Revolução Bolivariana
Maringoni: Quem deu o golpe na Venezuela? (Ou nada é fácil diante de um cerco implacável)
Há uma luta política duríssima em curso na Venezuela. A suspensão temporária da Assembleia Nacional pela Suprema Corte é sua mais recente e dramática face.
Por Gilberto Maringoni (*) em Opera Mundi
De um lado, há um governo acuado por uma crise econômica causada pela queda dos preços do petróleo, entre 2014-16, pela falta de comando político estável e pelo desaparecimento de sua principal liderança, Hugo Chávez, morto há quatro anos.
De outro, existe uma oposição vitaminada por expressiva vitória eleitoral, em dezembro de 2015, na qual obteve 112 cadeiras contra 55 do governo. Três deputados foram impugnados no estado de Amazonas, sob acusação de fraudes eleitorais.
Total diferença
Os três fazem toda a diferença nas votações: com eles, a Mesa de Unidade Democrática (MUD), leque de forças que comanda o Legislativo alcançaria mais de dois terços dos membros da casa, o que lhe facultaria decidir sobre matérias constitucionais.
A disputa se acirrou. No início de janeiro último, os antichavistas alcançaram 106 votos para declarar a vacância da cadeira presidencial, por “abandono do cargo”.
A iniciativa não prosperou por falta de respaldo nos fatos. Nicolás Maduro não teve nenhuma falta da ordem alegada pela coalizão opositora.

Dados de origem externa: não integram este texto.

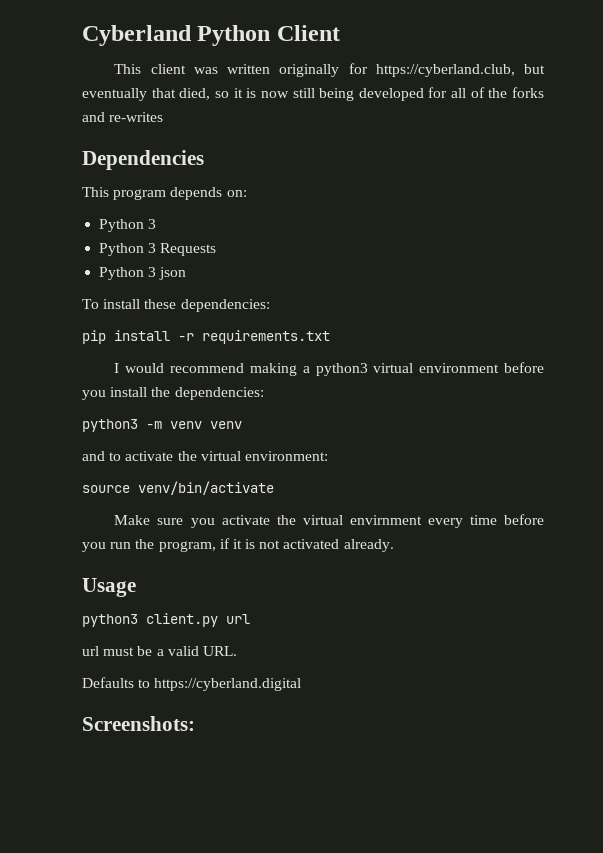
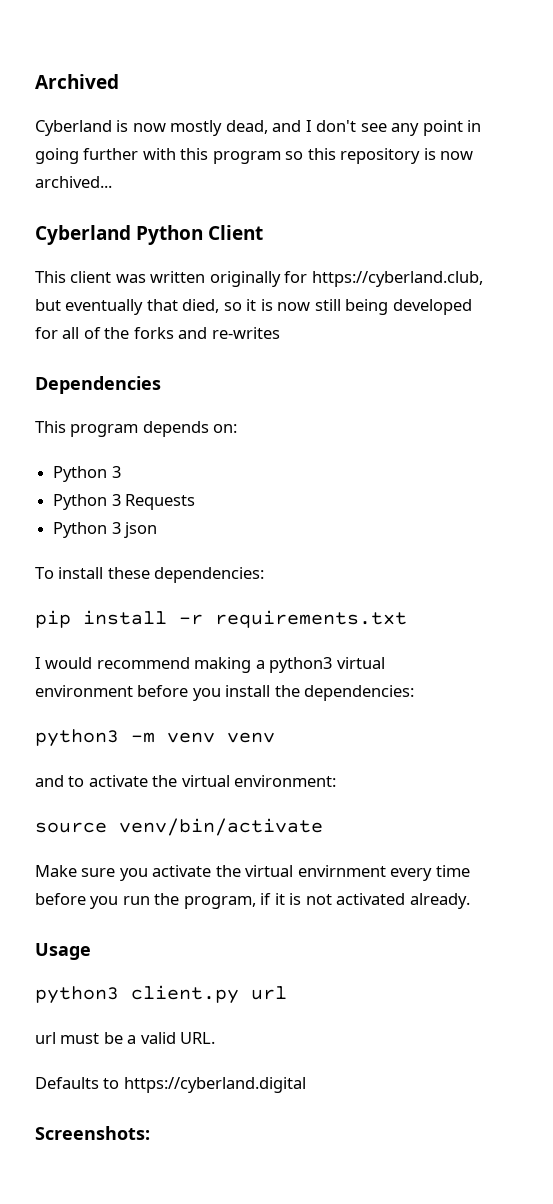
(82, 35) none -> [35,74,119,89] [35,120,482,136] [35,148,474,164] [35,176,112,188] Archived // Cyberland is now mostly dead, and I don't see any point in going further with this program so this repository is now archived... //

As movimentações de tais setores para derrubar o governo agora só podem ser feitas ao arrepio da Constituição. Até abril de 2016 – metade da gestão Maduro – era possível obter tal intento pela via do referendo revogatório, previsto na Carta. A MUD não obteve assinaturas em número suficiente, segundo a Suprema Corte. Se a medida for realizada agora e Maduro cair, quem assume é seu vice, Tareck El Aissami.
Em 6 de janeiro, desafiando a lei, a MUD empossou os três políticos impugnados.
A letra da Constituição
A possibilidade de efetivá-los facultaria à oposição encurtar o mandato presidencial, através de emenda constitucional. Mas a posse dos três em si é ilegal.
Para impedir um golpe contra si, Maduro valeu-se de prerrogativas inscritas na Constituição::
“Artigo 335. O Tribunal Supremo de Justiça garantirá a supremacia e efetividade das normas e princípios constitucionais; será o intérprete máximo e último da Constituição e velará por sua interpretação e aplicação uniformes. As interpretações estabelecidas pela Sala Constitucional sobre o conteúdo ou alcance das normas e princípios constitucionais são vinculantes para as outras câmaras do Tribunal Supremo e demais tribunais da República.
Artigo 336. São atribuições da Sala Constitucional do Supremo Tribunal de Justiça:
- Declarar nulidade total ou parcial das leis nacionais e demais atos com força de lei dos corpos legislativos nacionais que colidam com esta Constituição.
(…) - Dirimir controvérsias constitucionais que possam surgir entre qualquer órgão do poder público”.
A SC apelou à Assembleia Nacional que anulasse a posse dos deputados. Esta não o fez.
Pode-se debater se a medida de suspender a AN foi exagerada ou não. Mas não se pode tirar de vista que a MUD tentou dar um golpe. Diante de tal ilegalidade, o governo apelou à Justiça.
Neoliberalismo ou Estado social?
As opções colocadas diante da Venezuela não são simples. É possível que o governo perca as eleições presidenciais de 2019. É parte do jogo. Mas, diante do avanço avassalador da extrema-direita no continente, Nicolás Maduro não quer pagar para ver em seu país a concretização de diretrizes econômicas que empobrecem a população, privatizam ativos públicos, retiram direitos dos trabalhadores e tolhem perspectivas de desenvolvimento.
Não se trata de fantasias. É exatamente o que está acontecendo na Argentina, no Brasil, no Paraguai e em Honduras.
Pode-se e deve-se criticar acidamente o atual governo venezuelano por muitas coisas.
Só não se pode condená-lo por lutar como um leão – isolado por um cerco político e midiático no cenário internacional – para manter as conquistas de 18 anos de um processo político que buscou tirar de cena a dinâmica destrutiva do neoliberalismo.
(*) é professor de Relações Internacionais da UFABC (Universidade Federal do ABC), autor do livro “A Venezuela que se inventa”.